» Problem to work on
An exact copy of all the data is the expected answer.

» Exercise materials
————————
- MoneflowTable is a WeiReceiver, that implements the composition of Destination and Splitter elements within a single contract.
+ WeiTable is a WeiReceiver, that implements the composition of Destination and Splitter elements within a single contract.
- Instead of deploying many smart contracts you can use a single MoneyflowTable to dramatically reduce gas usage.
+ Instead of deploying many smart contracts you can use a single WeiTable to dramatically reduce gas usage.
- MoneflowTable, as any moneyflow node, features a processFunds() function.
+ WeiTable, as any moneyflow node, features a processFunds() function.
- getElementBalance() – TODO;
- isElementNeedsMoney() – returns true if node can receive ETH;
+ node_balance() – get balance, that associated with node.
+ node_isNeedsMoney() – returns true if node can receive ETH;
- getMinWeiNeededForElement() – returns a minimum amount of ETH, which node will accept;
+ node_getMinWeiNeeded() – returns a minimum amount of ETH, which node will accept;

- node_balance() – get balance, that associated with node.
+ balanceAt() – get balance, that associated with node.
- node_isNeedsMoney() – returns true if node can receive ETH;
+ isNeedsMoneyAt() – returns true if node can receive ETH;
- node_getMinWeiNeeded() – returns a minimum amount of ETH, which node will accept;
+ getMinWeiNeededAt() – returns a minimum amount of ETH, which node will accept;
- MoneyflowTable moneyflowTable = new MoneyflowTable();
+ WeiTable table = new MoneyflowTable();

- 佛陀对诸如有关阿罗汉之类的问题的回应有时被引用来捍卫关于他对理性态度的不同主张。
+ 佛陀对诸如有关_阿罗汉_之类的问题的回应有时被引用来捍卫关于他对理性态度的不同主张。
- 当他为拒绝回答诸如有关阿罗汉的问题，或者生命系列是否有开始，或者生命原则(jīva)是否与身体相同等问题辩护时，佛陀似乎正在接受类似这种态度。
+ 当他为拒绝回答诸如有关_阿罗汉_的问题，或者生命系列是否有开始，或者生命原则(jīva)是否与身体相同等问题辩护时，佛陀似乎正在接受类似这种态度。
————————
» Result below
- MoneflowTable is a WeiReceiver, that implements the composition of Destination and Splitter elements within a single contract.
+ WeiTable is a WeiReceiver, that implements the composition of Destination and Splitter elements within a single contract.
- Instead of deploying many smart contracts you can use a single MoneyflowTable to dramatically reduce gas usage.
+ Instead of deploying many smart contracts you can use a single WeiTable to dramatically reduce gas usage.
- MoneflowTable, as any moneyflow node, features a processFunds() function.
+ WeiTable, as any moneyflow node, features a processFunds() function.
- getElementBalance() – TODO;
- isElementNeedsMoney() – returns true if node can receive ETH;
+ node_balance() – get balance, that associated with node.
+ node_isNeedsMoney() – returns true if node can receive ETH;
- getMinWeiNeededForElement() – returns a minimum amount of ETH, which node will accept;
+ node_getMinWeiNeeded() – returns a minimum amount of ETH, which node will accept;

- node_balance() – get balance, that associated with node.
+ balanceAt() – get balance, that associated with node.
- node_isNeedsMoney() – returns true if node can receive ETH;
+ isNeedsMoneyAt() – returns true if node can receive ETH;
- node_getMinWeiNeeded() – returns a minimum amount of ETH, which node will accept;
+ getMinWeiNeededAt() – returns a minimum amount of ETH, which node will accept;
- MoneyflowTable moneyflowTable = new MoneyflowTable();
+ WeiTable table = new MoneyflowTable();

- 佛陀对诸如有关阿罗汉之类的问题的回应有时被引用来捍卫关于他对理性态度的不同主张。
+ 佛陀对诸如有关_阿罗汉_之类的问题的回应有时被引用来捍卫关于他对理性态度的不同主张。
- 当他为拒绝回答诸如有关阿罗汉的问题，或者生命系列是否有开始，或者生命原则(jīva)是否与身体相同等问题辩护时，佛陀似乎正在接受类似这种态度。
+ 当他为拒绝回答诸如有关_阿罗汉_的问题，或者生命系列是否有开始，或者生命原则(jīva)是否与身体相同等问题辩护时，佛陀似乎正在接受类似这种态度。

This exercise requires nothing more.